Survival Analysis I
Survival analysis is a measure of time until an event occurs. It doesn't only measure death as an outcome, and can adjust for covariates just as a logistic regression. But while a logistic regression only requires knowledge of whether an outcome occurred, survival analysis requires knowledge of the time until the outcome occurred.
This is usually used in a longitudinal cohort study; not common in case control studies as there is no accurate time information.
Survival Data
Survival data contains: entry time, whether the person had the event (dichotomous), and the time between when the person had the event or was last known to be event-free; as well as any other covariates (race, gender, age, etc).
Even those who drop out of the study before the outcome occurs can provide information to the study.

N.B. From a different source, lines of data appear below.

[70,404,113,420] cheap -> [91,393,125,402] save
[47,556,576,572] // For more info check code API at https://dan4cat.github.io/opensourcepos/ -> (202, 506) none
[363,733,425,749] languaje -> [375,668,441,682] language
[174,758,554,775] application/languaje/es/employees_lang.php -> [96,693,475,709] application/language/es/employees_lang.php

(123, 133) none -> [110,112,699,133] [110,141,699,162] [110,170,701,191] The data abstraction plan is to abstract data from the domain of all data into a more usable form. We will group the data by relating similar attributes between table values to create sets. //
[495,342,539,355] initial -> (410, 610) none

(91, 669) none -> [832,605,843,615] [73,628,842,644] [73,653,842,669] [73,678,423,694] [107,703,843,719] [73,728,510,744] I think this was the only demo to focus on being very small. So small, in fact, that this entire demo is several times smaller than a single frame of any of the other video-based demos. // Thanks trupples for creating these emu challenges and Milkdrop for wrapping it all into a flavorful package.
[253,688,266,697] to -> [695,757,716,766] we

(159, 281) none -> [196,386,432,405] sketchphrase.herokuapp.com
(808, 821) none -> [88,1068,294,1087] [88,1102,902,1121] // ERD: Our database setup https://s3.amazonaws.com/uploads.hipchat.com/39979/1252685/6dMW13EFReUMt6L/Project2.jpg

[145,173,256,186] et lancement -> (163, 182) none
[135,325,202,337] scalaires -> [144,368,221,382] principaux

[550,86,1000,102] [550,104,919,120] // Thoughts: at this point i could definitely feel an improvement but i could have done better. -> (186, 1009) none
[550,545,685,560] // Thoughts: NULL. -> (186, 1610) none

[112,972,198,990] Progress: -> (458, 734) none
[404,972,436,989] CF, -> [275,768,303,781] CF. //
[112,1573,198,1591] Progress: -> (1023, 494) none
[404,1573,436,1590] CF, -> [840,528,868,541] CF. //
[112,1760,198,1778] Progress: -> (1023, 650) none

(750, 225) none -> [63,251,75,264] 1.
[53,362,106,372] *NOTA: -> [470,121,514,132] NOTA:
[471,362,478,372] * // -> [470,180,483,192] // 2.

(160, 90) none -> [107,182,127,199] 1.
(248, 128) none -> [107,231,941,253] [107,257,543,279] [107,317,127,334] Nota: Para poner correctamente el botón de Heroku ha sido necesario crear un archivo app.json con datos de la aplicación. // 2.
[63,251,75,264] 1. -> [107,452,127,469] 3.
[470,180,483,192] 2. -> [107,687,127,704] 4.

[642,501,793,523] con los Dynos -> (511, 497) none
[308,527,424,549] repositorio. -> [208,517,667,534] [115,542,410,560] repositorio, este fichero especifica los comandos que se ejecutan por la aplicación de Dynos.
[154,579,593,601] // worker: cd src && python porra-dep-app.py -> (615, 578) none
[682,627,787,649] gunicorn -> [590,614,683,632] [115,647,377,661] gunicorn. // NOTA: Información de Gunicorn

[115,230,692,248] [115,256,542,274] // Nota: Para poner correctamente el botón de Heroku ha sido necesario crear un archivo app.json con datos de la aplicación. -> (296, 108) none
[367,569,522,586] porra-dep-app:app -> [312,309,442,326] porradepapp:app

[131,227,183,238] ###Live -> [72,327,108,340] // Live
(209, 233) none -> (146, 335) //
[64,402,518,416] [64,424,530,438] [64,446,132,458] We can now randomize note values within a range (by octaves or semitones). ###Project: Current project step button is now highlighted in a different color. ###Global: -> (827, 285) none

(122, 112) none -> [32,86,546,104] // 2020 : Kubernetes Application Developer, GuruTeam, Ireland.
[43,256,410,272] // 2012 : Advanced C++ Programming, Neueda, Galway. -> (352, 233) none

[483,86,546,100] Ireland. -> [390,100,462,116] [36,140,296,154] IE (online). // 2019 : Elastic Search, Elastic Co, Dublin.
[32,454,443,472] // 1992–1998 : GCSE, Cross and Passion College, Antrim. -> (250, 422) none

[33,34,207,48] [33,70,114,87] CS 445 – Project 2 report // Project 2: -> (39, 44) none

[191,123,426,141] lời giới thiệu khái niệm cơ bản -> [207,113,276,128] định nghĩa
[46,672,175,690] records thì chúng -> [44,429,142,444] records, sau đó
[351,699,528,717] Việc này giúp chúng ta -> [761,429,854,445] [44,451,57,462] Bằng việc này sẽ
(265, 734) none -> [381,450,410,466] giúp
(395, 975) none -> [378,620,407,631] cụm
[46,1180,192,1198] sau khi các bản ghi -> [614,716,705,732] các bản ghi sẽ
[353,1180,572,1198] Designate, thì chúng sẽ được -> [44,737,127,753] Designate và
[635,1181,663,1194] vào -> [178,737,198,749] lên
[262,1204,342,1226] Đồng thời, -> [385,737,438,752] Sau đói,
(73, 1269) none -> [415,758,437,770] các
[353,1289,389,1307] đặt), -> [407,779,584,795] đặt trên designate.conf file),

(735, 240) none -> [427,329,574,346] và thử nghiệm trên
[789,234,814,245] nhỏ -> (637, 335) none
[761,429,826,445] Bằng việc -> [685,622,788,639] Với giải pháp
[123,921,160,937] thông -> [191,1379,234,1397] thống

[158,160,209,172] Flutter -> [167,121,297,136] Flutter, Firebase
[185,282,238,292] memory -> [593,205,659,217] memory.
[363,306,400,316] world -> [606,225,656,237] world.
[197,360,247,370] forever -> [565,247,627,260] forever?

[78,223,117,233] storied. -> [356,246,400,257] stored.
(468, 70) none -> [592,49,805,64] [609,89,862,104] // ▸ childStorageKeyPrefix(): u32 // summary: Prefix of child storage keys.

They are assumed to have the same likelihood of death as subjects with similar characteristics who survived at least the same amount of time.
Censoring
Censoring is removing a subject before we can measure the outcome.
Type I Censoring: Observations censored after some fixed length of follow-up.
Type II Censoring: Observations censored after a fixed percentage of subjects have the event of interest.
Random Censoring: Observations censored for reasons outside the control of investigators (e.g. drop-outs).
Informative Censoring: People censored that would have had different outcomes as people who remained in the analysis for the same amount of time.
Non-informative Censoring: People censored who would have had similar risk for the outcome as people who remained in the analysis for the same amount of time. Basic survival analysis assumes that censoring is non-informative.
Right-Censored: Lower limit on the time to an event for censored subjects (more common)
Left-Censored: An upper limit on time to event (less common, also called interval-censored with both upper and lower limits)
Survival Analysis vs. Alternatives
Linear Regression
If we have a continuous dependent variable, there are several issues with using a linear regression with time to event or censoring as outcome:
- Censored observations can't be incorporated
- Distribution of survival time is usually highly skewed since some people nearly always survive a long time
- Disease status can't be handled
Logistic Regression
Neither time to event nor censoring are relevant in a logistic regression; the time between exposure and outcome is very short, and people cannot "drop out" of the study since they are recruited after the outcome is known.
Survival Function and Properties
Measures: Let T = survival time to event
Survival probability: S(t) = Pr (T > t) = Pr(the probability that an event has NOT occurred until time 't')
- S(t=0) = 1 (all survive at the start)
- S(t=inf) = 0 (non-one survives at infinity time)
- 0 <= S(t) <= 1
- S(t) is non-increasing function S(t1) >= S(t2) for t1 <= t2
Failure Function
T = survival time to event
Failure probability - the probability that event occurred by time 't'
F(t) = Pr(T <= t)
Relationship between survival function and failure function S(t) = 1 - F(t)
Hazard Rate
Relationship between hazard and survival functions:
Cumulative hazard = H(t) = -ln(S(t))
Kaplan-Meier Curves
Kaplan-Meier curves (AKA Product-Limit Estimate) is a non-parametric approach. No assumptions on shape of the underlying distribution for survival time.
Summary Measures
- Median survival - smallest survival time for which S(t) < .5
- Sometimes this cannot be estimated
- Mean survival
- Often biased
- Hazard Ratio - cannot be estimated from the KM curve and it depends on the proportional hazards assumption
Log-Rank Test
A crude comparison among several groups. Test whether two survival curves are statistically different by comparing observed events with expected events under the null hypothesis of no difference.